[Start of Attachment]

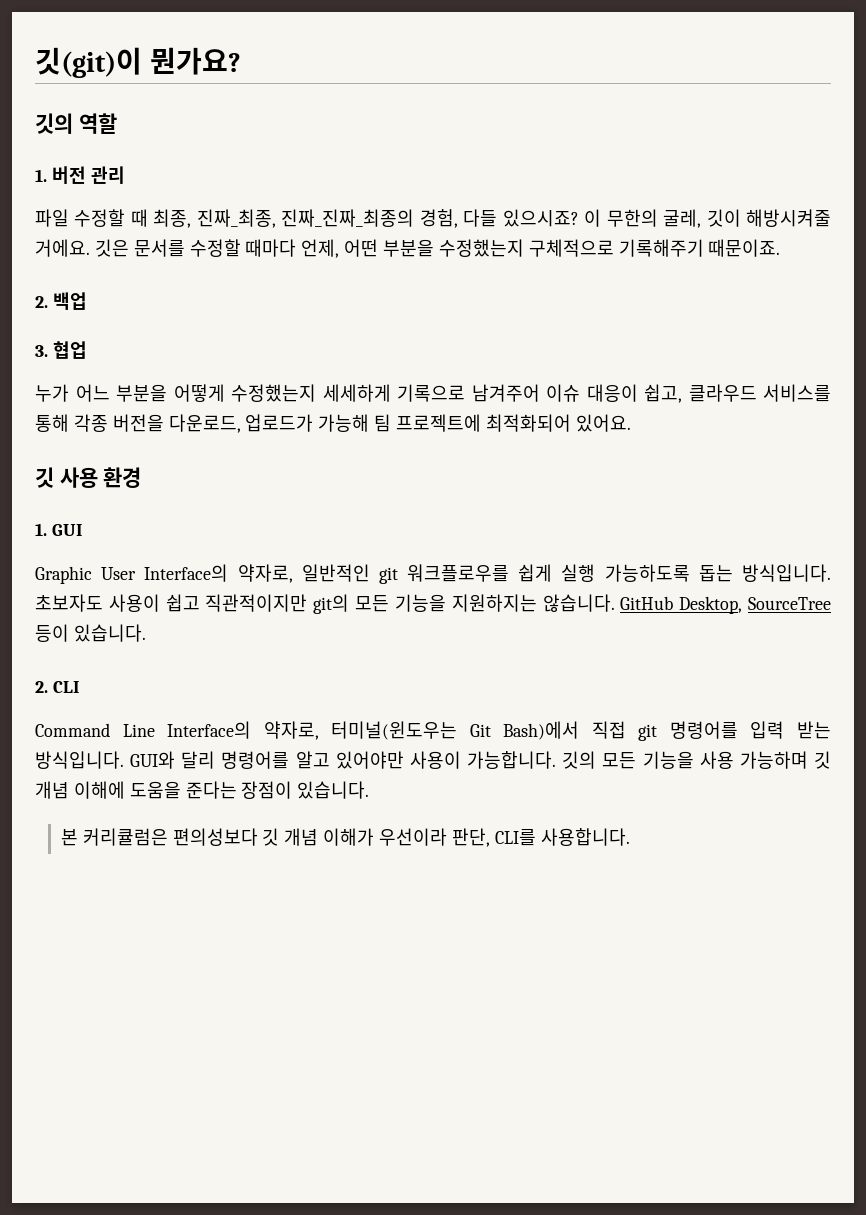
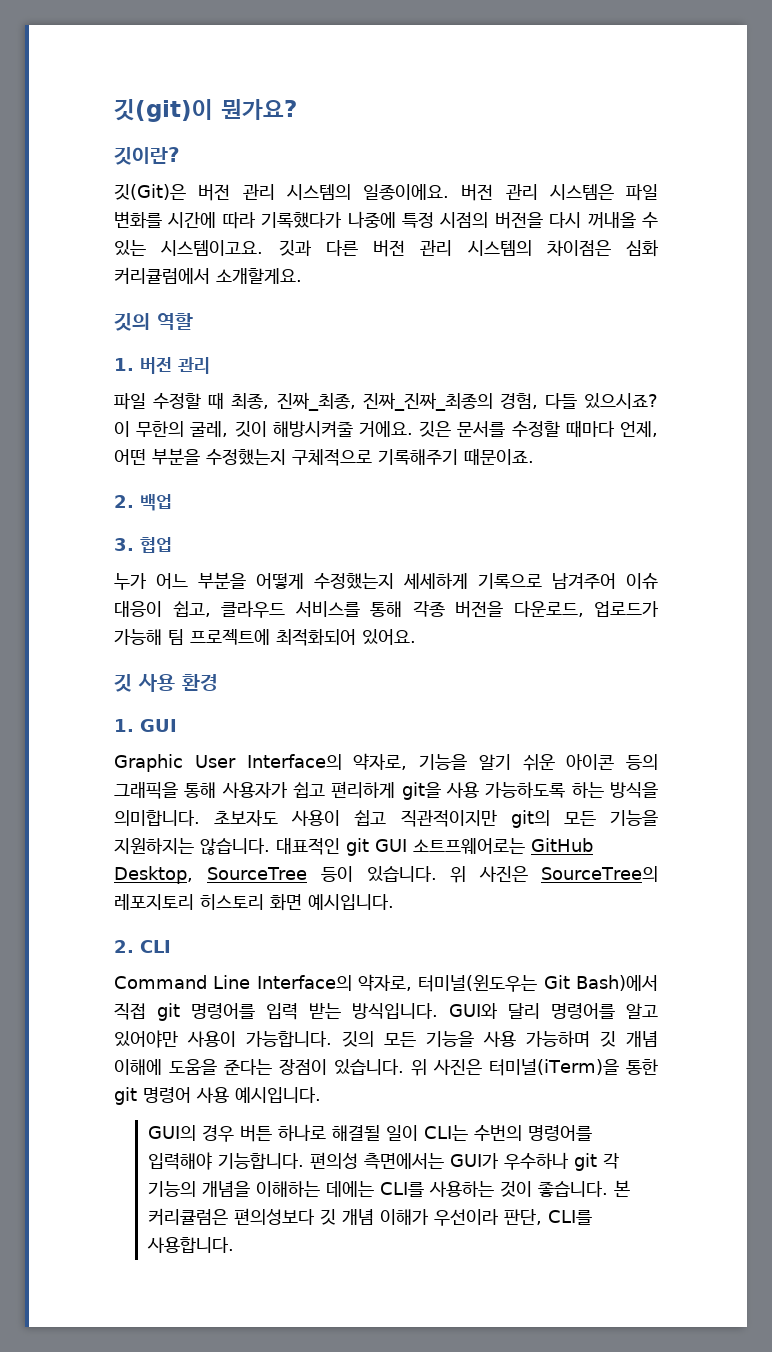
(241, 61) none -> [114,147,180,165] [114,184,658,201] [114,211,658,229] [114,239,659,257] [114,267,302,284] // 깃이란? // 깃(Git)은 버전 관리 시스템의 일종이에요. 버전 관리 시스템은 파일 변화를 시간에 따라 기록했다가 나중에 특정 시점의 버전을 다시 꺼내올 수 있는 시스템이고요. 깃과 다른 버전 관리 시스템의 차이점은 심화 커리큘럼에서 소개할게요.
[301,564,831,584] 일반적인 git 워크플로우를 쉽게 실행 가능하도록 돕는 방식입니다. -> [419,754,658,771] [114,781,658,800] [114,810,200,826] 기능을 알기 쉬운 아이콘 등의 그래픽을 통해 사용자가 쉽고 편리하게 git을 사용 가능하도록 하는 방식을 의미합니다.
(615, 603) none -> [276,838,525,856] 대표적인 git GUI 소트프웨어로는
(146, 633) none -> [450,866,658,883] [114,893,394,911] 위 사진은 SourceTree의 레포지토리 히스토리 화면 예시입니다.
(370, 790) // -> [411,1059,658,1076] [114,1087,321,1105] [148,1124,593,1142] [148,1152,620,1171] [148,1181,609,1197] 위 사진은 터미널(iTerm)을 통한 git 명령어 사용 예시입니다. // GUI의 경우 버튼 하나로 해결될 일이 CLI는 수번의 명령어를 입력해야 기능합니다. 편의성 측면에서는 GUI가 우수하나 git 각 기능의 개념을 이해하는 데에는 CLI를 사용하는 것이 좋습니다.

[End of Attachment]

Work instruction:
Tally up how many lines in the preceding listing contain the word "none". Give nothing but the number.

Solution to this problem:
3